La satisfacción de Dolores contrasta, de nuevo, con el malestar de Jesús Maestro: “Las videollamadas siempre se cortaban. Yo he trabajado en Telefónica y me ofrecí para ayudarles y que tuvieran mejor conexión, pero ni me han contestado. Le puse a mi suegra un ordenador con cámara en la habitación y me lo han quitado por la Ley de Protección de Datos”. No obstante, Maestro, cuidadoso en la crítica, reconoce que, en la actualidad, además de poder visitarles dos veces a la semana también les hacen un par de videollamadas.
Más allá del caso particular, su queja es general: “Los internos necesitan ver a sus familiares. No entiendo que, durante la primera desescalada, no se hicieran PCR a las personas que íbamos de visita a las residencias. A los futbolistas, a los jardineros, hasta a los utilleros, y a los familiares de mayores en residencia, no”.

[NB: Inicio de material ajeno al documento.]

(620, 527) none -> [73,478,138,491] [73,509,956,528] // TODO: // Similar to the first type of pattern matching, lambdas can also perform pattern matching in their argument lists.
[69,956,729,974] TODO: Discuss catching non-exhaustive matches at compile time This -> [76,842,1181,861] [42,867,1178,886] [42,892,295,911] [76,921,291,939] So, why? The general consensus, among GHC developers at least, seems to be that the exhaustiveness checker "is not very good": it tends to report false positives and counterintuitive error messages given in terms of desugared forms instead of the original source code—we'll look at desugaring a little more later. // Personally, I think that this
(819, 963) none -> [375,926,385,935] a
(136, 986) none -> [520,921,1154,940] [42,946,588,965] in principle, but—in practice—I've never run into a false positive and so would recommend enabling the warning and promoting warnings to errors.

Echa también de menos un espacio en el que orquestar protestas de manera común: “No he encontrado ninguna asociación de usuarios de residencias, de hecho, estoy intentando reflotar una que hubo en su momento.
Trata de dejar el reproche y reconoce que las instalaciones están muy bien, “con habitaciones muy grandes que han permitido un aislamiento individual”. El problema, precisa, es que te dicen que el modelo es el de hacer que los mayores se sientan como en casa, “pero luego les cascan un pañal cuando no pueden ir al baño solos”.